Eat Fermented Foods for Better Digestion
I never cared much for sauerkraut, always considering it a tragic thing to do to the unassuming cabbage! But since I was experiencing gastrointestinal upsets, my German sister-in-law recommended I add traditionally fermented sauerkraut to my diet, explaining how eating it regularly is great for digestive health and can help heal my gut. Unlike the canned stuff that is pickled in vinegar and pasteurized, her homemade sauerkraut is crisp, juicy and crammed with flavor! Nowadays, I start off my day with a serving of sauerkraut, and always keep a quart or two on hand in the refrigerator!
Every other month or so, my sister-in-law and I get together to have a “sauerkraut party” (my family really knows how to have a good time!), making up large batches of kraut, with the help of my two goofball nephews! Now that I appreciate how consuming fermented foods is so beneficial for healing and maintaining gut health, I love exploring the fermenting possibilities. My latest fixation is water kefir, with two jars currently brewing on my counter!
What is lacto-fermentation anyway?
Since early times, people have known how to preserve food for long periods without the use of canning machines or freezers. They used the process of lacto-fermentation, where the sugars and starches in vegetables and fruits are converted into lactic acid by the many species of lactic-acid producing bacteria. The proliferation of lactobacilli in fermented foods not only keeps the vegetables and fruit in a state of perfect preservation, but also enhances their digestibility, increases vitamin content, produces numerous beneficial enzymes, and promotes the growth of healthy flora throughout the intestine.
Sally Fallon, author of Nourishing Traditions, describes how traditional cultures throughout the world have been producing and eating lacto-fermented foods for centuries, and how they have long understood its medicinal properties. Here are some reasons why you should eat more fermented foods:
Fermentation produces natural probiotics
While our ancestor’s diets would have been packed with live probiotic bacteria, our modern day diet is almost completely lacking. Yet, as we have gained a better understanding of the importance of gut health, so too is the necessity of eating foods that enhance our gut health.
Studies have established that the probiotic strains found in lacto-fermented foods are linked to a wide variety of health benefits:
Many strains of probiotics have been directly linked to reduced bouts of digestive ailments, including constipation and diarrhea
Lactobacillus plantarum has been linked to reduced problems for sufferers of inflammatory bowel disease (ulcerative colitis and Crohn’s), small bowel bacterial overgrowth (SIBO), irritable bowel syndrome (IBS), and had a positive effect on the immune systems of those diagnosed with HIV.
Lactobacillus acidophilus in animal studies has shown a preventative effect for polyps, adenomas, and colon cancer.
The probiotics provided in the form of fermented foods are better utilized by our bodies and are a more effective that probiotic supplements - and less expensive!
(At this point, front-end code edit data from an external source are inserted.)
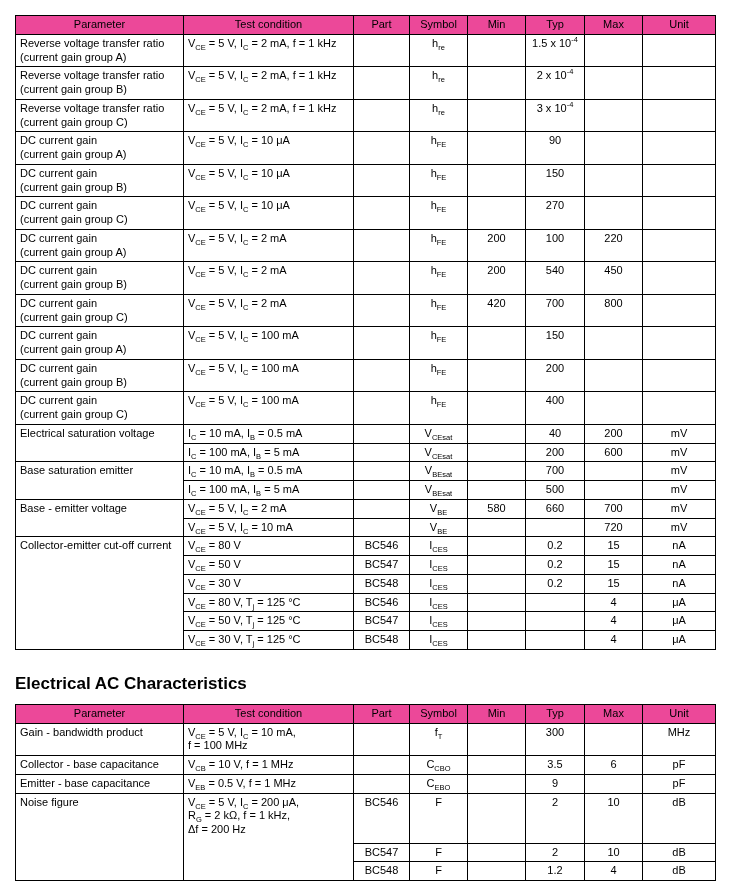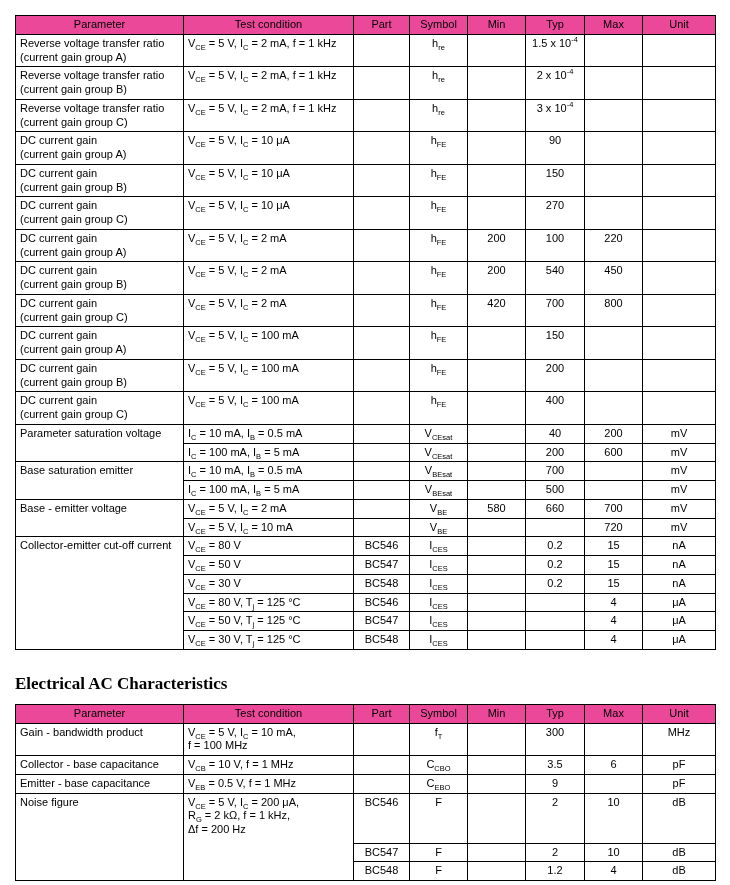--- a/index.html
+++ b/index.html
@@ -167,7 +167,7 @@
           <td class="unit"></td>
         </tr>
         <tr>
-          <td class="param" rowspan="2">Parameter saturation voltage</td>
+          <td class="param" rowspan="2">Electrical saturation voltage</td>
           <td class="cond">I<sub>C</sub> = 10 mA, I<sub>B</sub> = 0.5 mA</td>
           <td class="part"></td>
           <td class="symbol">V<sub>CEsat</sub></td>

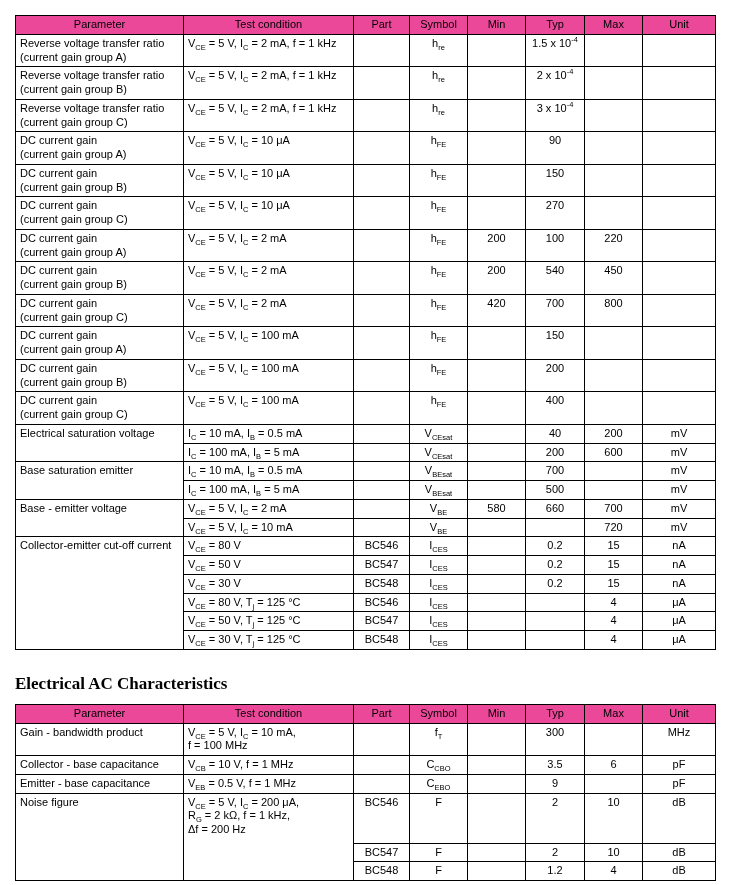--- a/index.html
+++ b/index.html
@@ -14,7 +14,7 @@
   sup{font-size:7.5px;line-height:0;}
   .w-param{width:168px}.w-cond{width:170px}.w-part{width:56px}.w-symbol{width:58px}
   .w-min{width:58px}.w-typ{width:59px}.w-max{width:58px}.w-unit{width:73px}
-  h2.section{font-size:17px;font-weight:bold;margin:24px 0 10px 0;font-family:Liberation Serif, serif;}
+  h2.section{font-size:17px;font-weight:bold;margin:24px 0 10px 0;}
   #ac-table tbody tr:nth-child(4){height:50px;}
 </style>
 </head>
Researchers have focused in on the benefits of specific fermented foods. Sauerkraut, for example, has been shown specifically to fight cancer, aid digestion, and in one study, fend off flu.
Fermentation increases nutrient density
Traditionally lacto-fermented foods became a widespread practice in temperate regions of the world as a means to preserve the nutrients of vegetables and fruits, thus making them available to eat year round. However, the nutrients naturally found in vegetables are not only preserved in the fermentation process, but are actually given a nutrientional a boost. For example, sauerkraut has an increased vitamin C content, higher than that of fresh cabbage. While at sea, famous explorer Captain Cook was known to feed sauerkraut to his crew daily to prevent scurvy.
Fermentation increases digestibility
Vegetables and fruits that are lacto-fermened are essentially pre-digested, where fermentation process actually breaks down the hard to digest cellulose found in many vegetables. Foods in a pre-digested form benefits people with inflamed or impaired gastrointestinal systems. By giving their digestive tract a break, they are more able to break down and assimilate the nutrients. In this way, their bodies get a healing head start at the same time as it’s being replenished with healthy bacteria.